**EXERCISE OBJECTIVE**
Report the number of lines in the records below that contain the word "have", and nothing more.

[Stored items from a collection]

*-*-*

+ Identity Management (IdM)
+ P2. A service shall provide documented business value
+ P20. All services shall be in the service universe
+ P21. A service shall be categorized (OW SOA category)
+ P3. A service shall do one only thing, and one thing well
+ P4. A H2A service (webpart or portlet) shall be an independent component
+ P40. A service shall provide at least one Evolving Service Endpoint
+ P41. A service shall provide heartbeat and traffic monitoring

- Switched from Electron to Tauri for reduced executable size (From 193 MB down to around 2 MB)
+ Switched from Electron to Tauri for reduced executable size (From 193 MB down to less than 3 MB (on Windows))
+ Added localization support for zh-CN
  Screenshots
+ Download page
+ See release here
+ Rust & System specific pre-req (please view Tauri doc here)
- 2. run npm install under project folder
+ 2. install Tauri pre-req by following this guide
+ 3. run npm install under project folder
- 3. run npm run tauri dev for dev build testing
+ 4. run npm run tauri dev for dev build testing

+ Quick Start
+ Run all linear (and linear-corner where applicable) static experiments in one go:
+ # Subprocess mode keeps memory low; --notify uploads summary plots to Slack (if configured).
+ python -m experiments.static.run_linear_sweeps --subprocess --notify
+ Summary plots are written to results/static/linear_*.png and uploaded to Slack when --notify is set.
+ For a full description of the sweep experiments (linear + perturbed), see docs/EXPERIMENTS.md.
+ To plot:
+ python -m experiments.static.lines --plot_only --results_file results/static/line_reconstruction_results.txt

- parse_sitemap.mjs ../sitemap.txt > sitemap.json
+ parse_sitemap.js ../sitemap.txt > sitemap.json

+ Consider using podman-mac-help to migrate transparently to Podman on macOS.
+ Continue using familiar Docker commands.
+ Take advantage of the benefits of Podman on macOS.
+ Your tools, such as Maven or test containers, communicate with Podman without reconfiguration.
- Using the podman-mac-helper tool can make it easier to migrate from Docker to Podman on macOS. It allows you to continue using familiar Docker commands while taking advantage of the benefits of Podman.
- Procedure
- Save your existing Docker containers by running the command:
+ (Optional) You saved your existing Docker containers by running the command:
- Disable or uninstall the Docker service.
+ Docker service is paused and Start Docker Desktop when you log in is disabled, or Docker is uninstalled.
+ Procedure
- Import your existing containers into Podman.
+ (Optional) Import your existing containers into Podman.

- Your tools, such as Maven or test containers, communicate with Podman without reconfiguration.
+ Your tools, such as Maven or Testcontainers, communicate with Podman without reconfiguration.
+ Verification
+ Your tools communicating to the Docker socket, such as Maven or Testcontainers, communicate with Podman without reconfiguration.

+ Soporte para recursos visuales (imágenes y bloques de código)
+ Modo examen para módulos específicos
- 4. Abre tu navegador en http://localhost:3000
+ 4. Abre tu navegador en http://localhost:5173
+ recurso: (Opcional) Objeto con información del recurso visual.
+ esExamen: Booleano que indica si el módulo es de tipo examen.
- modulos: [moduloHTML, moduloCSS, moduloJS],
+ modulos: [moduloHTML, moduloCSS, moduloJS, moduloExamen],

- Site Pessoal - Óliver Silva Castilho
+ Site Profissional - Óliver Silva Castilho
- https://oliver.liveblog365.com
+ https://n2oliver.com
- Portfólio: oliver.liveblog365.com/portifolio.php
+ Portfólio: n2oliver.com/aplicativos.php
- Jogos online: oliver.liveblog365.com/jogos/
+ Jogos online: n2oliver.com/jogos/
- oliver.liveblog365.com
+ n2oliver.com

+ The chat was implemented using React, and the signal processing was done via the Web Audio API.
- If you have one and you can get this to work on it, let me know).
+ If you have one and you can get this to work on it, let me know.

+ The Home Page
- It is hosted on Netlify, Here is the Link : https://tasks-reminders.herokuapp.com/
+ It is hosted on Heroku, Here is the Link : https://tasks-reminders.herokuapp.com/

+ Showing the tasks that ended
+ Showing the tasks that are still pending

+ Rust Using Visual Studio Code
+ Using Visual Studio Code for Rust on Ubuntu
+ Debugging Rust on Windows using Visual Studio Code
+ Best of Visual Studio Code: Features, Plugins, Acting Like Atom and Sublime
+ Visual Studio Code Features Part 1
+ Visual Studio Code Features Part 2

*-*-*

**ANSWER SPACE**
2